I spent years working for a conservative Christian organization. But I believe that supporting Trump damages the country—and Christianity, too.
October 25, 2020
Why Christians Should Dump Trump

It’s well known that conservative Christians are among Donald Trump’s strongest supporters. If all you knew about me was where I’ve worked, you’d probably assume that I’m in the Trump camp too.

I spent nearly three decades with social-conservative organizations, the lion’s share at one of the most prominent evangelical groups—Focus on the Family, founded by James Dobson. As a writer and sometime-editor, I worked for Focus for more than 20 years, first as a staffer (1997-2003), then as a regular contractor. Although most of what Focus does isn’t political, what I did was: I worked for the public-policy department, mainly for its magazine, Citizen (canceled in late 2018).

So yes, I’m a conservative Christian, albeit not an evangelical like most of my former colleagues. (I’m a Missouri Synod Lutheran—different theology, but similar views on many social issues.) Yes, I strongly support pro-life, pro-religious liberty causes. Yes, the Trump administration has done some things to help those causes—appointed some judges, taken some positions in court, enacted some executive-branch policies.

But no, I don’t support Donald Trump. Never have, never will. The price is far, far too high.

The reasons why—well, where to start? More than that, where to stop? Because with Trump, it never stops. The torrential lying and gaslighting. The pathological narcissism. The pettiness, bullying, and cruelty. The Twitter tantrums and schoolyard name-calling. The corruption and abuse of public power for private interests. The assaults on institutions and standards across government and culture. The admiration and emulation of dictators. The derogation of public servants, statesmen, and heroes. The elevation of cranks, crooks, and clowns. The bizarre rants and conspiracy-mongering. The shameless appeals to the ugliest instincts. The blatant racism. The staggering ineptitude. The sheer stupidity. The . . . okay, you get the point.

Any of Trump’s vices by itself could be disqualifying for office. Trump has all of them, and on steroids. There’s just no universe where I can imagine getting behind someone like that.

I’ve got more company than you might think. I know a fair number of Christians—many of them people I’ve worked with—who are appalled by Trump. I find them without really searching. Usually we discover one another in casual conversation: Something Trump said or did will come up, and one of us can’t contain his dismay or disgust (even if it’s just a sigh or a groan), the other picks up on it, and soon we’re bonding, each of us thankful to find another kindred spirit.
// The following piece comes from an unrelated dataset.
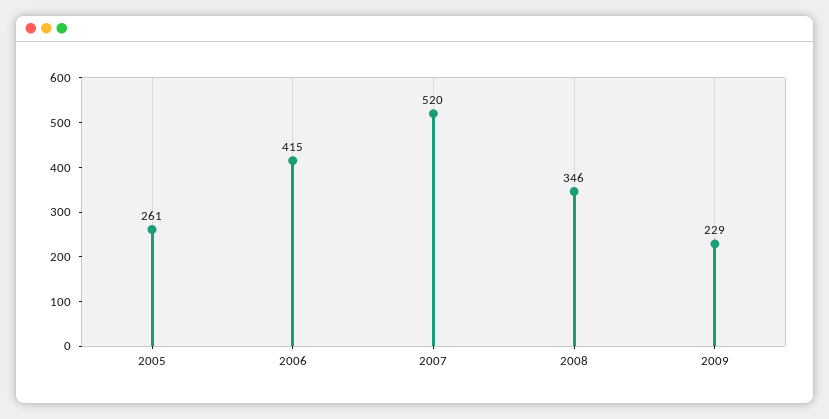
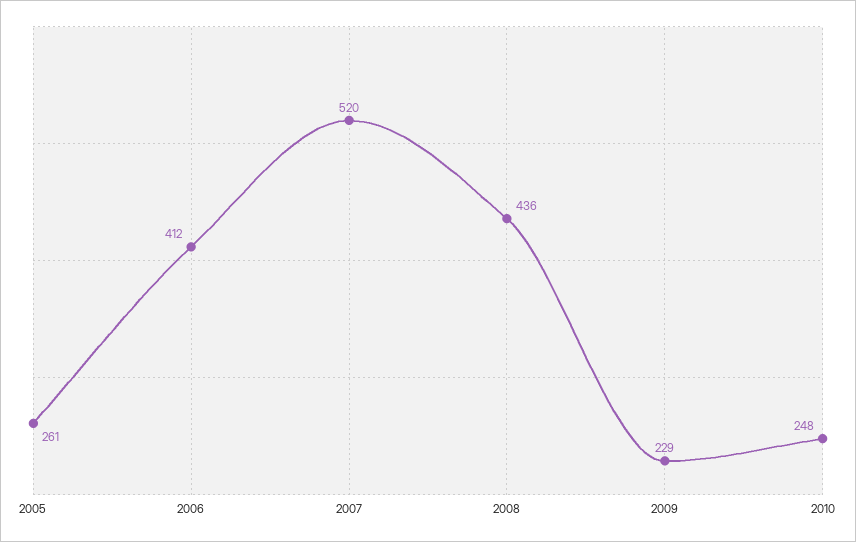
2006: 415 -> 412
2008: 346 -> 436
2010: none -> 248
One reason our numbers remain somewhat hidden is that some of us have chosen to stay low-profile. Another reason is that we don’t have high-visibility media platforms like those of the major Christian organizations. Even those of us who work for such groups are (in my experience) more common at the middle and rank-and-file levels than at the top: We’re not the ones who choose the content of the broadcasts, magazines, and websites. We’re here: We just can’t get a good idea how many of us are here.

However many there are, though, it’s safe to say we’re a minority in my circles. I certainly know more Trump supporters than opponents. I’ve had many conversations with them. Or maybe I should say I’ve had the same conversation with many of them.

Okay, I exaggerate. Not every Trump supporter I know has the same level of enthusiasm for him: Some are rah-rah, others more reluctant. The latter will concede some faults in him, even express exasperation with him. (“I wish he could just say something right,” one friend said recently.) But sooner or later, when I press my case against Trump, I always get the same answer: But the Democrats.

That’s their eternal bottom line. No matter what this president does, no matter how indefensible, the greatest dangers they see always come from the left. How can I fail to back Trump, they wonder, with those threats looming? The closer Nov. 3 comes, the more urgently some of them want to know.

Well, I see dangers on the left too. Just not only on the left. We can’t afford ideological tunnel vision. There also are dangers on the right, like a white-identity politics that’s heavy on grievance, resentment, and fear. And there are dangers that don’t fit on our standard left-right spectrum. If a president is (say) an utterly amoral, unstable, incompetent, insecure egomaniac, then he’s just got to go. Likewise if he acts like an autocrat, a thug or a criminal. Or if he’s beholden to hostile foreign powers. Or if he tramples the constitutional boundaries of his office, undermines basic norms and institutions, shreds the social fabric, poisons civil discourse, promotes tribalism and sets Americans at each other’s throats. He’s. Got. To. Go.

This is not to minimize my differences with Democrats. Those are serious and often deep. It’s a measure of Trump’s all-around awfulness that it overrides those differences for me, and does so overwhelmingly. I’ve found that “but the Democrats” arguments don’t make me feel even a slight tug in Trump’s direction. If anything, they make me feel the reverse. The prospect of Democrats in power does make me feel a more urgent need for an alternative, but one that’s everything Trump is not—decent, honorable, uplifting, ennobling. (Think Philippians 4:8.) It makes me feel a more urgent need to reject Trump and Trumpism—emphatically and publicly.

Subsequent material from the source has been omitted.